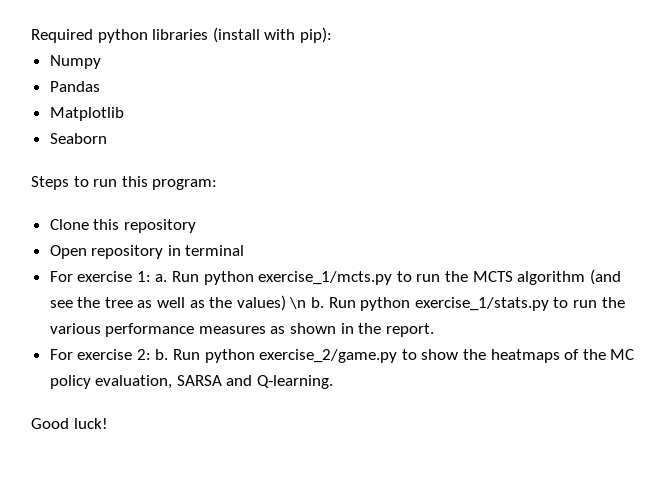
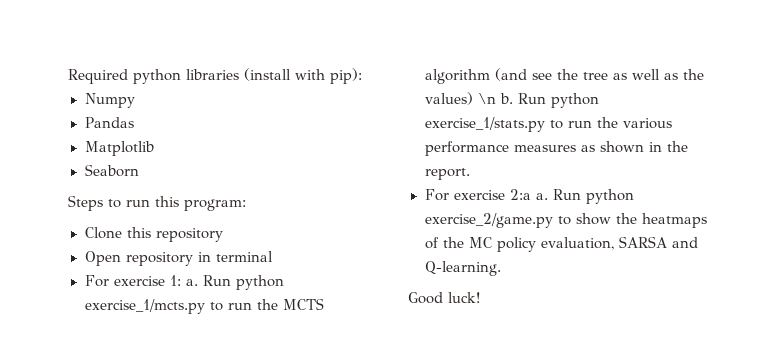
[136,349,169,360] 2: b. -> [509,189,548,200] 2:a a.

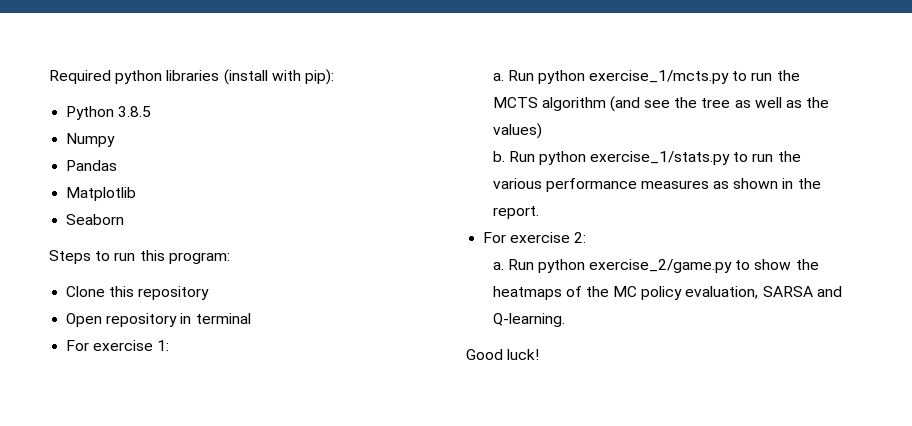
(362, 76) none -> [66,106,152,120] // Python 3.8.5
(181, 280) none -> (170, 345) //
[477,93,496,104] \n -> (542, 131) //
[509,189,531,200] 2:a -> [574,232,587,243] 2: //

=======

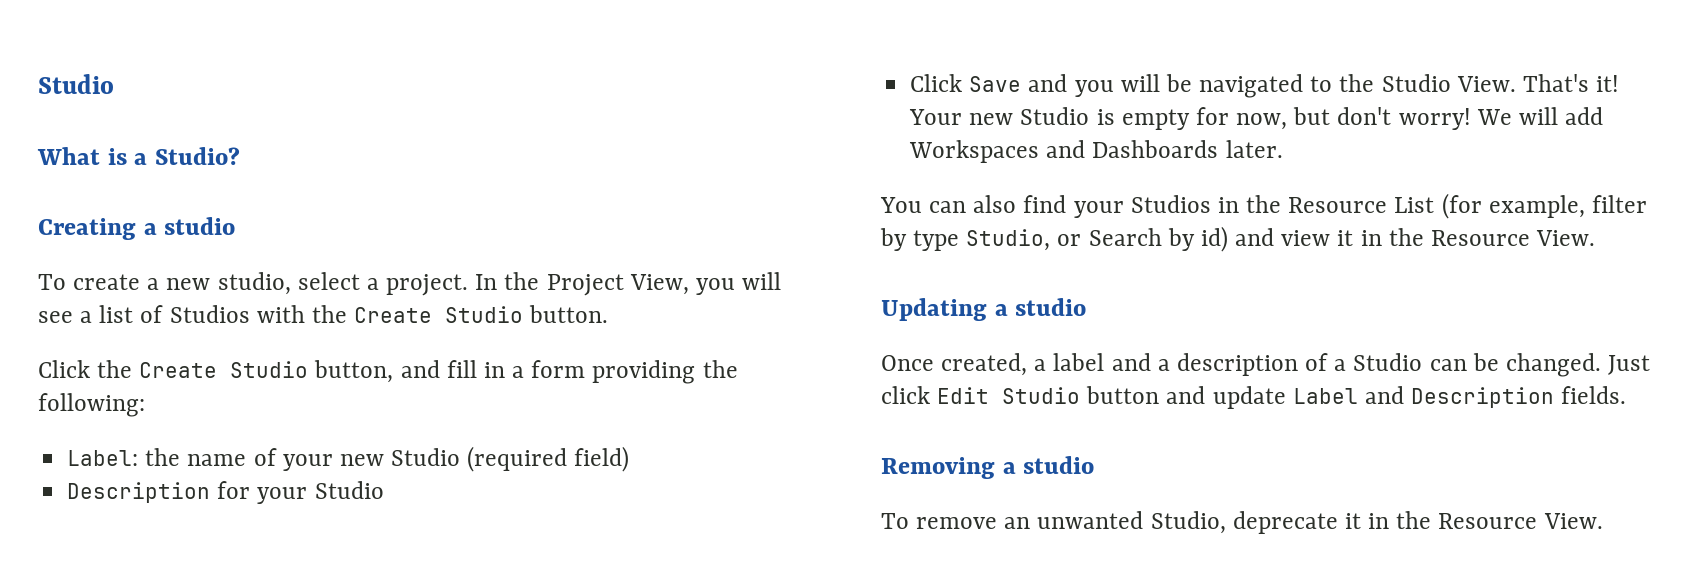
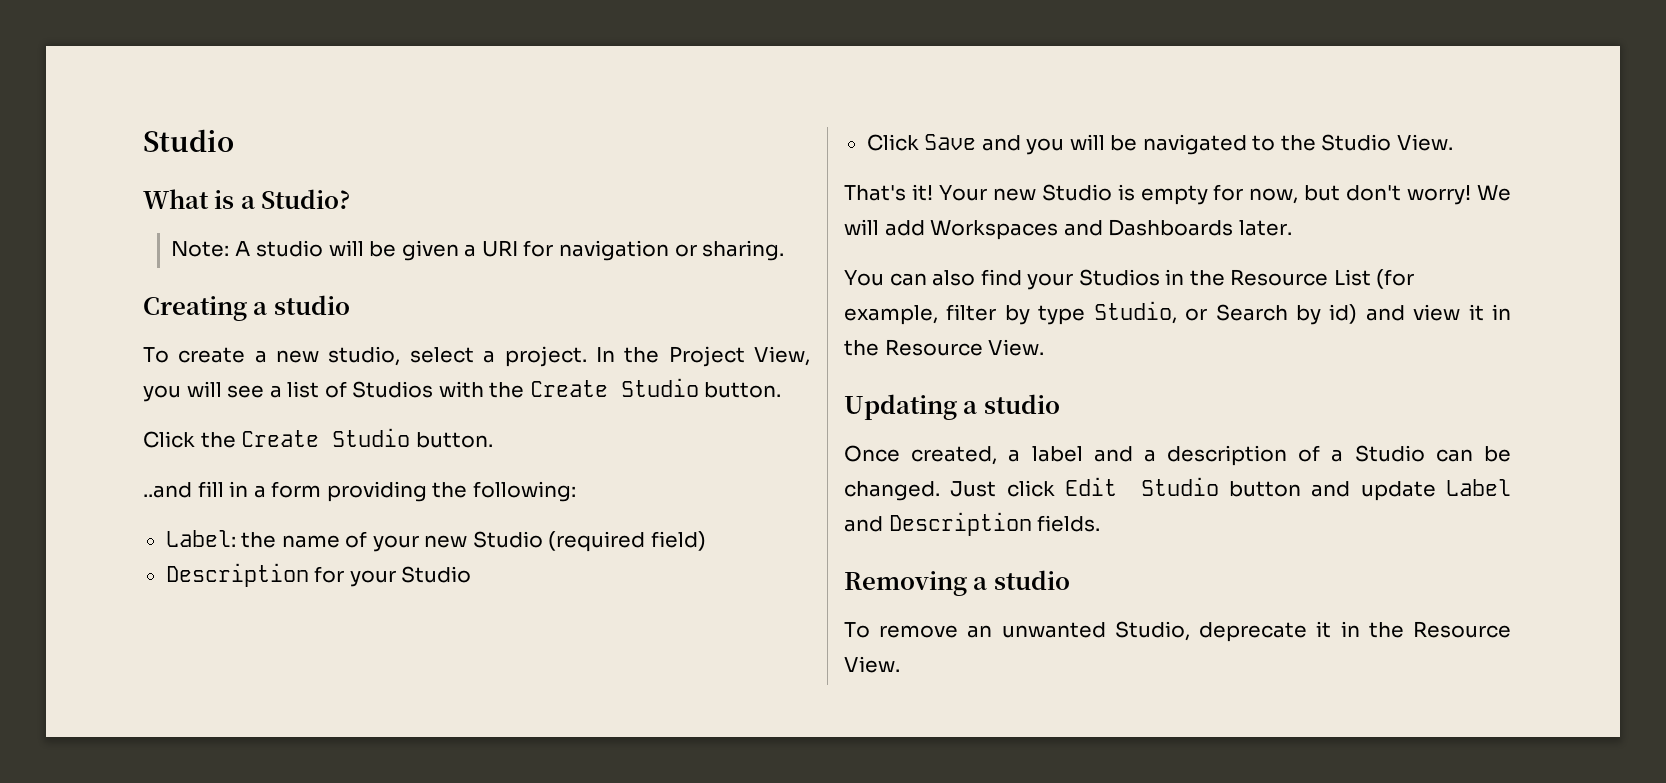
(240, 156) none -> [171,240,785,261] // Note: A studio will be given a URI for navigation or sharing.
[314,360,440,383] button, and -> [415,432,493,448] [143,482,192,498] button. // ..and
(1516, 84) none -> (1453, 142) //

=======

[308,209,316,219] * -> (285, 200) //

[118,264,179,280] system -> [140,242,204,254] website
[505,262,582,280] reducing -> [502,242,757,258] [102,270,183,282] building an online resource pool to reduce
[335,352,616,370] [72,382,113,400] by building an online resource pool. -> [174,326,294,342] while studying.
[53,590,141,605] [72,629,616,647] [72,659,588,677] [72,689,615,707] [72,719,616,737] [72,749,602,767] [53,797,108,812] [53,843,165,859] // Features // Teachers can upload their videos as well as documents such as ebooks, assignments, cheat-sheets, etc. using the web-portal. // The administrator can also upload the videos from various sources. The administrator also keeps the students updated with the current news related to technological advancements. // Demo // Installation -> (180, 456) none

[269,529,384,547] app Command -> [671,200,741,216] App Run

=======

PROBLEM TO WORK ON:
Your task is to copy every line of the entries that contains the string "building".

TASK OUTPUT:
[505,262,582,280] reducing -> [502,242,757,258] [102,270,183,282] building an online resource pool to reduce
[335,352,616,370] [72,382,113,400] by building an online resource pool. -> [174,326,294,342] while studying.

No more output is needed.